Because of its technical nature, IT infrastructure — which includes hardware such as servers for datacentres and advanced core networks — can be a tough sell for managers in IT, Riazi says.
She got laughs for her talk advising against the common practice of “killing” a top-level management audience with a PowerPoint slide presentation that goes on too long. However, she was serious as she explained that IT managers will lose funding if they can’t figure out how to effectively communicate the business value of infrastructure spending.

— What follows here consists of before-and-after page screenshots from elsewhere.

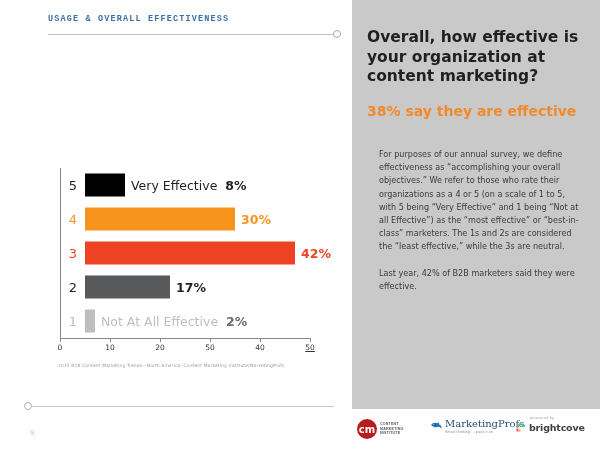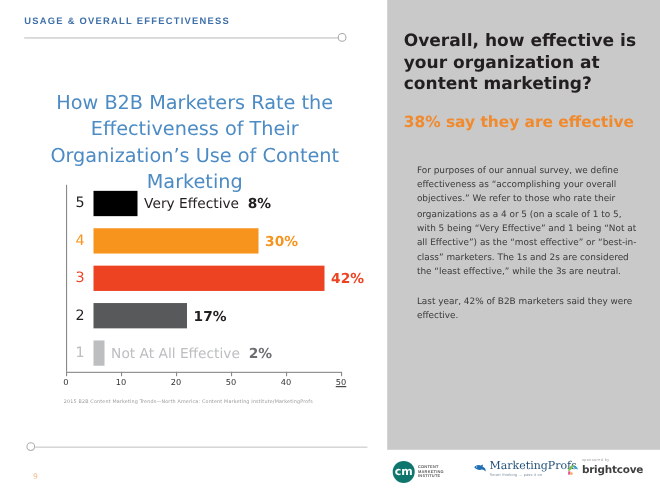--- a/index.html
+++ b/index.html
@@ -27,8 +27,9 @@
   
   #section-header {
     position: absolute;
-    left: 22px; top: 14px;
+    left: 48px; top: 14px;
     width: 300px;
+    font-family: Liberation Mono, monospace;
   }
   #section-header-label {
     font-size: 8.5px;

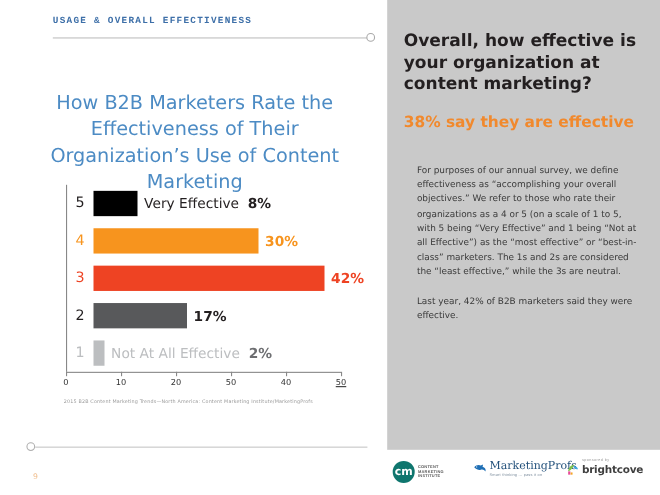--- a/index.html
+++ b/index.html
@@ -310,7 +310,6 @@
     </div>
   </div>
 
-  <div id="chart-title">How B2B Marketers Rate the Effectiveness of Their Organization’s Use of Content Marketing</div>
 
   <div id="chart">
     <div id="axis-line"></div>

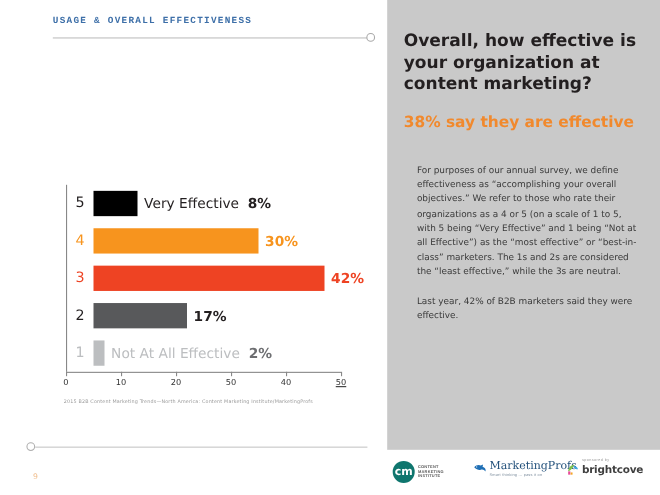--- a/index.html
+++ b/index.html
@@ -244,7 +244,7 @@
   #cmi-mark {
     width: 20px; height: 20px;
     border-radius: 50%;
-    background: #0f766e;
+    background: #b91c1c;
     color: #ffffff;
     font-size: 10px;
     font-weight: bold;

“Every time we talk to top executives, we talk about where is the growth, where is the profit, where is our competition going to be ... But there is zero discussion of infrastructure,” Riazi says. “We lose them if we start talking about MPLS networks.”
Fred Modruson, CIO at Accenture, agreed about the need to avoid technical talk and boring presentations. “You have to show benefits and costs” behind new infrastructure, he says.
Modruson says IT managers obviously must touch on technical terms when meeting with business managers. “It’s a matter of knowing your audience and of putting things in context,” he says. “It you want to provide MPLS don’t start right off talking about, say, hardware and refresh rates. Instead, start by talking about how [telco] costs will go down with MPLS, perhaps.”
Does Modruson still rely on PowerPoint presentations? “Yes, but not as much”.